━━ Input for this task ━━

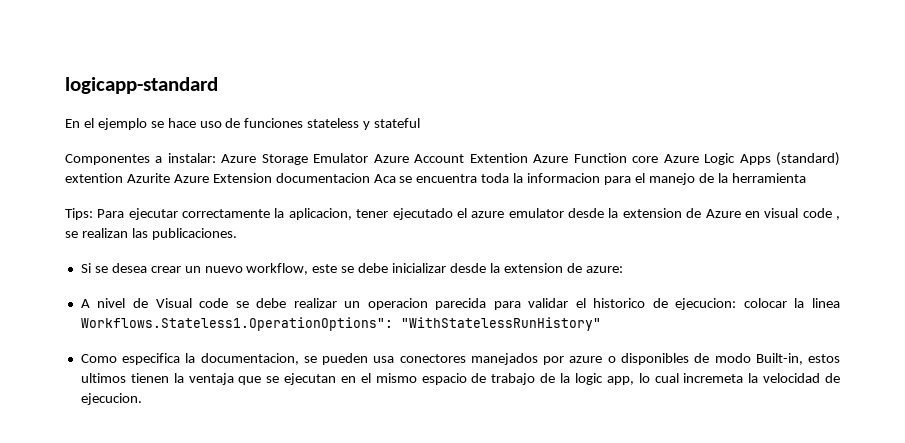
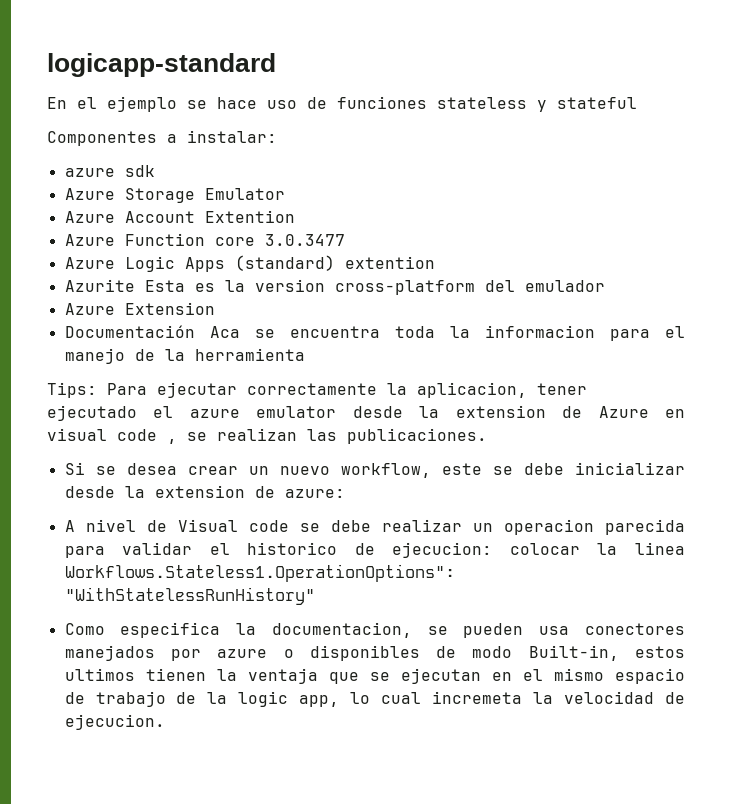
- Componentes a instalar: Azure Storage Emulator Azure Account Extention Azure Function core Azure Logic Apps (standard) extention Azurite Azure Extension documentacion Aca se encuentra toda la informacion para el manejo de la herramienta
+ Componentes a instalar:
+ azure sdk
+ Azure Storage Emulator
+ Azure Account Extention
+ Azure Function core 3.0.3477
+ Azure Logic Apps (standard) extention
+ Azurite Esta es la version cross-platform del emulador
+ Azure Extension
+ Documentación Aca se encuentra toda la informacion para el manejo de la herramienta

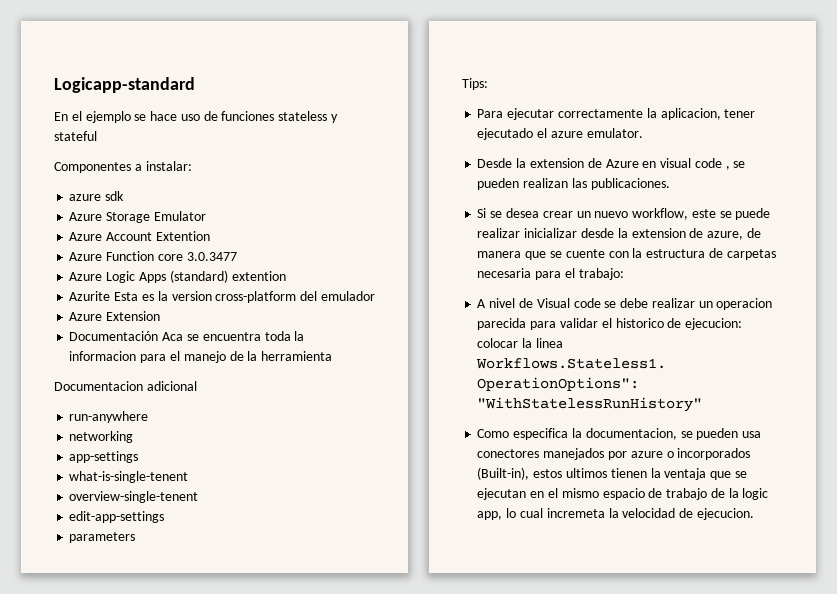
- logicapp-standard
+ Logicapp-standard
+ Documentacion adicional
+ run-anywhere
+ networking
+ app-settings
+ what-is-single-tenent
+ overview-single-tenent
+ edit-app-settings
+ parameters
- Tips: Para ejecutar correctamente la aplicacion, tener ejecutado el azure emulator desde la extension de Azure en visual code , se realizan las publicaciones.
+ Tips:
+ Para ejecutar correctamente la aplicacion, tener ejecutado el azure emulator.
+ Desde la extension de Azure en visual code , se pueden realizan las publicaciones.
- Si se desea crear un nuevo workflow, este se debe inicializar desde la extension de azure:
+ Si se desea crear un nuevo workflow, este se puede realizar inicializar desde la extension de azure, de manera que se cuente con la estructura de carpetas necesaria para el trabajo:
- Como especifica la documentacion, se pueden usa conectores manejados por azure o disponibles de modo Built-in, estos ultimos tienen la ventaja que se ejecutan en el mismo espacio de trabajo de la logic app, lo cual incremeta la velocidad de ejecucion.
+ Como especifica la documentacion, se pueden usa conectores manejados por azure o incorporados (Built-in), estos ultimos tienen la ventaja que se ejecutan en el mismo espacio de trabajo de la logic app, lo cual incremeta la velocidad de ejecucion.

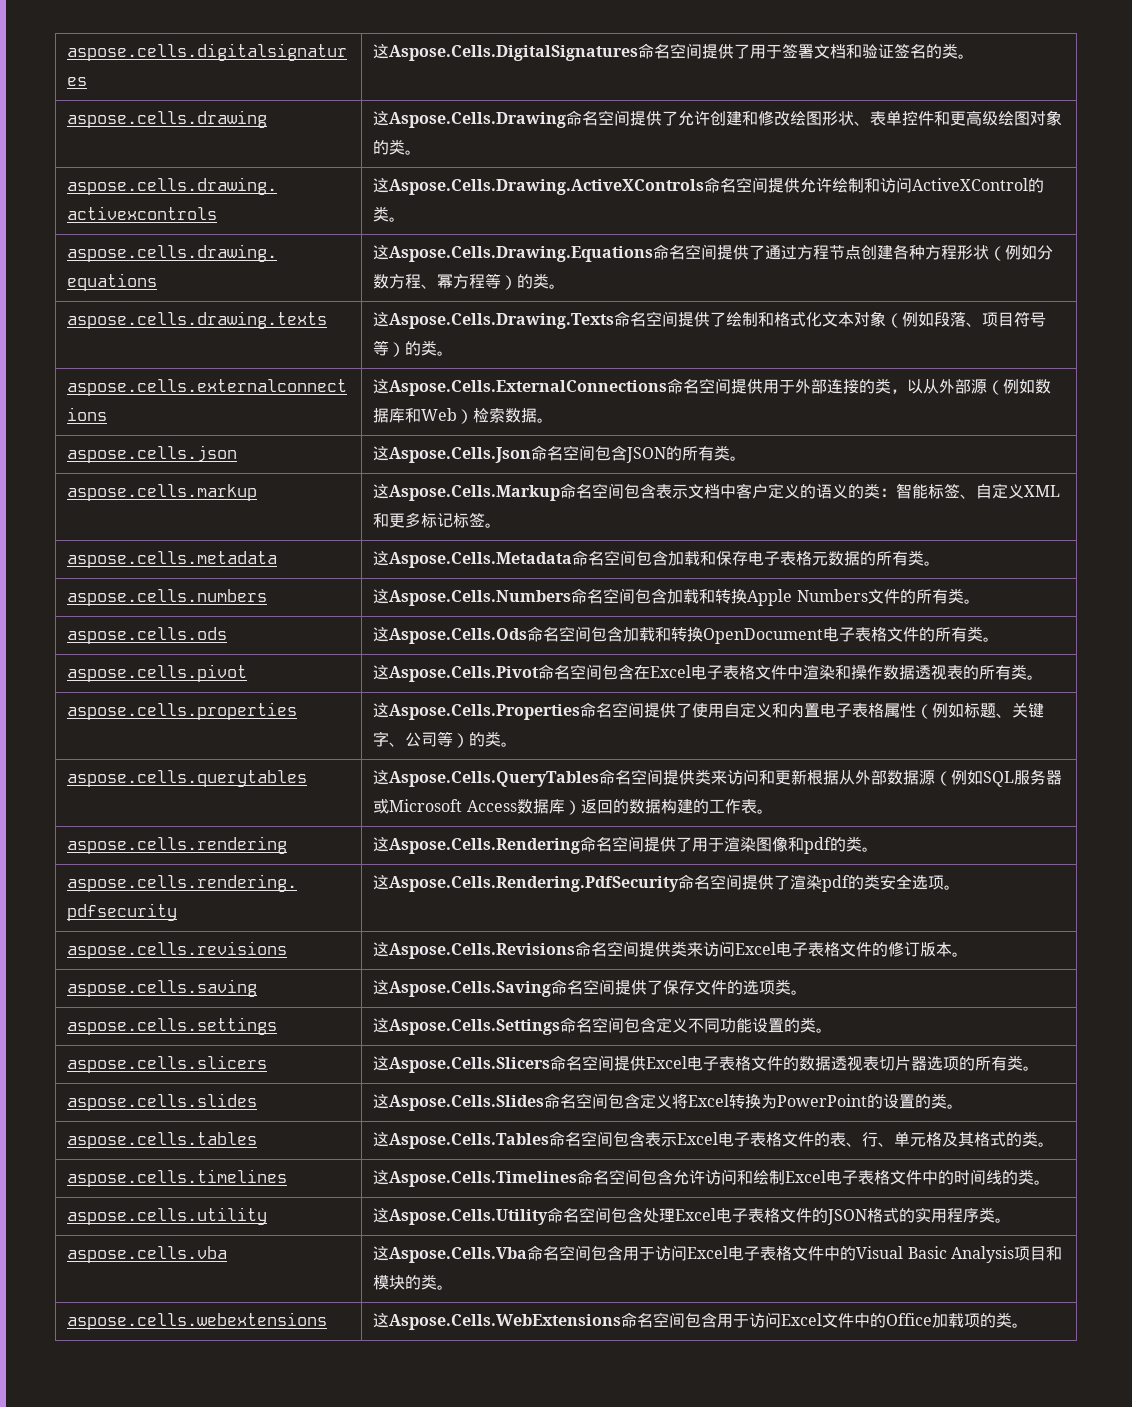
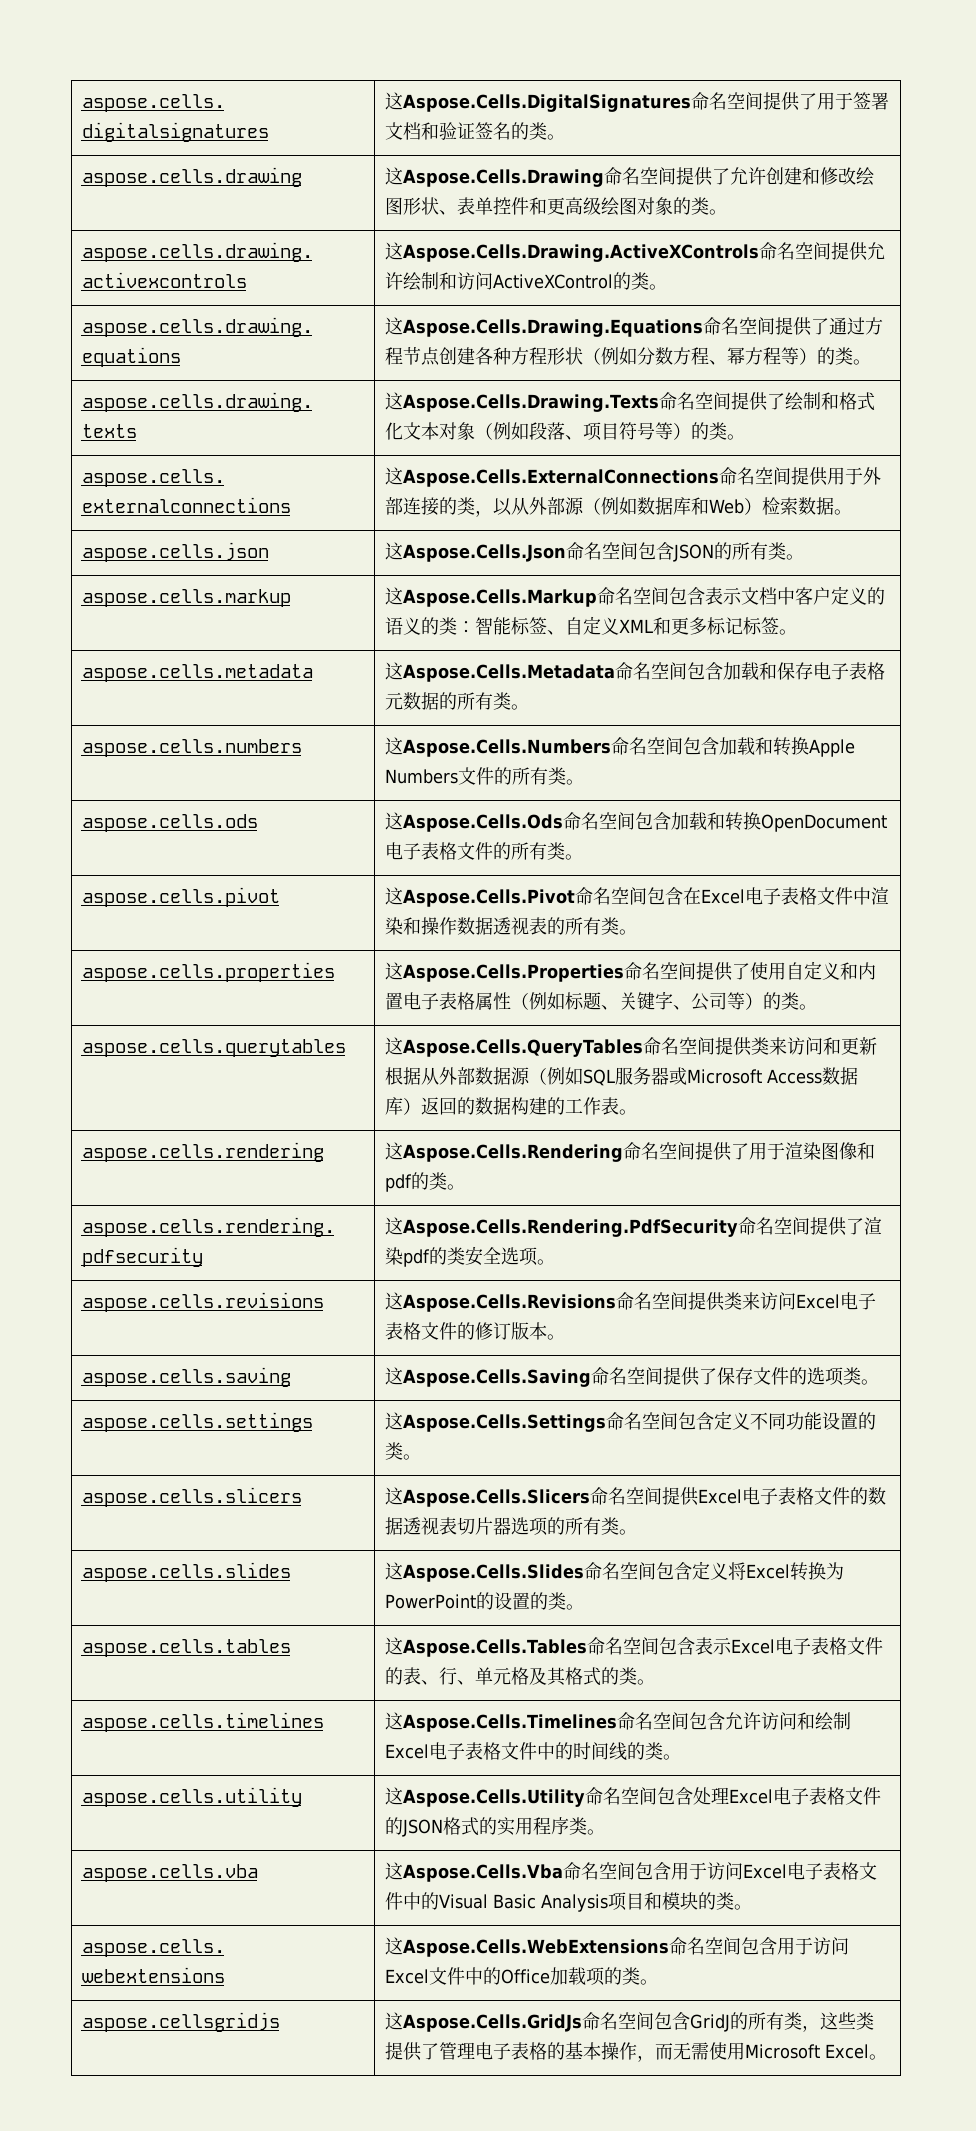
+ aspose.cellsgridjs | 这Aspose.Cells.GridJs命名空间包含GridJ的所有类，这些类提供了管理电子表格的基本操作，而无需使用Microsoft Excel。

━━━

## Description of the task
Lines from the one that contains "este se puede" to the final line of the material are the whole answer. Reproduce them word for word and skip the pictures.

## Answer box
+ Si se desea crear un nuevo workflow, este se puede realizar inicializar desde la extension de azure, de manera que se cuente con la estructura de carpetas necesaria para el trabajo:
- Como especifica la documentacion, se pueden usa conectores manejados por azure o disponibles de modo Built-in, estos ultimos tienen la ventaja que se ejecutan en el mismo espacio de trabajo de la logic app, lo cual incremeta la velocidad de ejecucion.
+ Como especifica la documentacion, se pueden usa conectores manejados por azure o incorporados (Built-in), estos ultimos tienen la ventaja que se ejecutan en el mismo espacio de trabajo de la logic app, lo cual incremeta la velocidad de ejecucion.

+ aspose.cellsgridjs | 这Aspose.Cells.GridJs命名空间包含GridJ的所有类，这些类提供了管理电子表格的基本操作，而无需使用Microsoft Excel。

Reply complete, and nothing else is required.